**Aim of the task:**
Where the string "file" occurs in a line of the entries below, copy that line.

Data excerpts
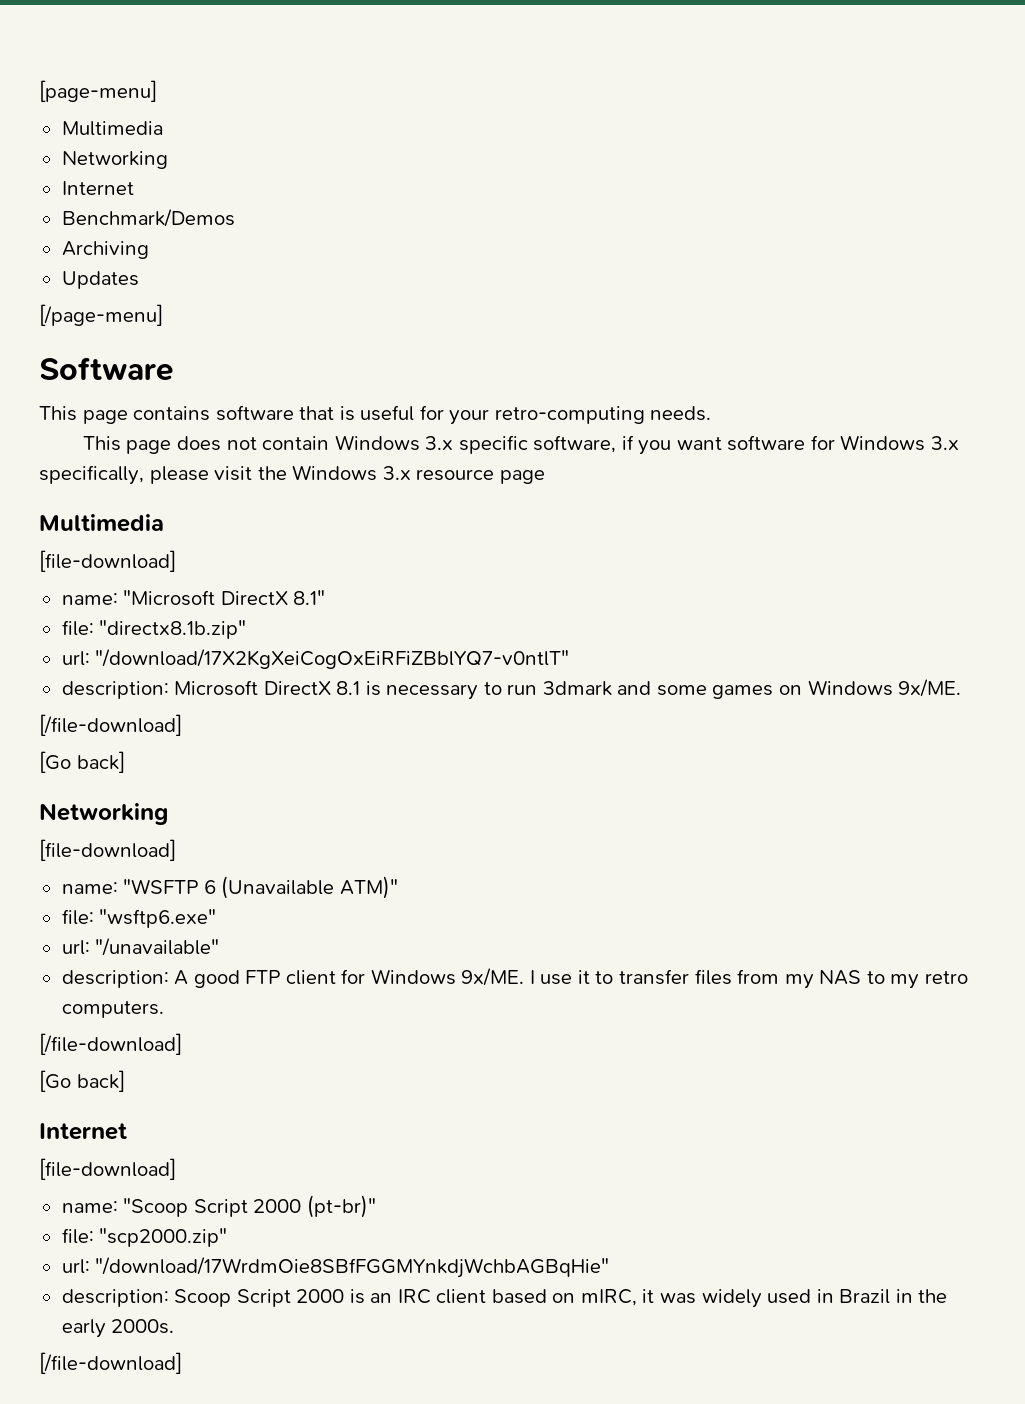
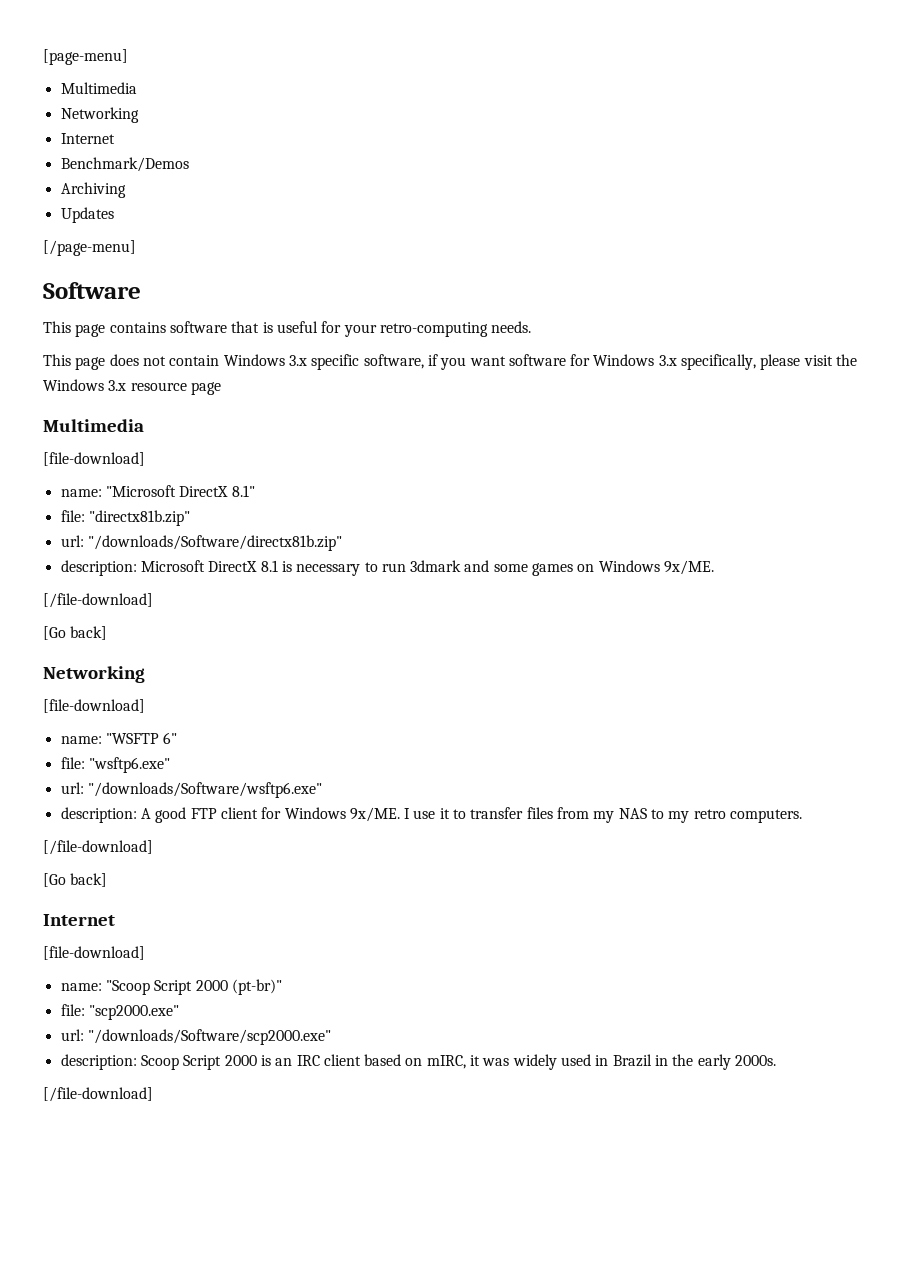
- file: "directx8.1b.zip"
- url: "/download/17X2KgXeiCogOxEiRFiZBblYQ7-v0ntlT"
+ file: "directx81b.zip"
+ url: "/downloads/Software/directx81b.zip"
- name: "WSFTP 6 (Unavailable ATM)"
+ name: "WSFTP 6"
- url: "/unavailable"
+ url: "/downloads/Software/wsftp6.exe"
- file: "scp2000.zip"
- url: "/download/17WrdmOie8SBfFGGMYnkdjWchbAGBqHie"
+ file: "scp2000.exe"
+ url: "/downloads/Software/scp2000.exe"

**Response area:**
- file: "directx8.1b.zip"
+ file: "directx81b.zip"
- file: "scp2000.zip"
+ file: "scp2000.exe"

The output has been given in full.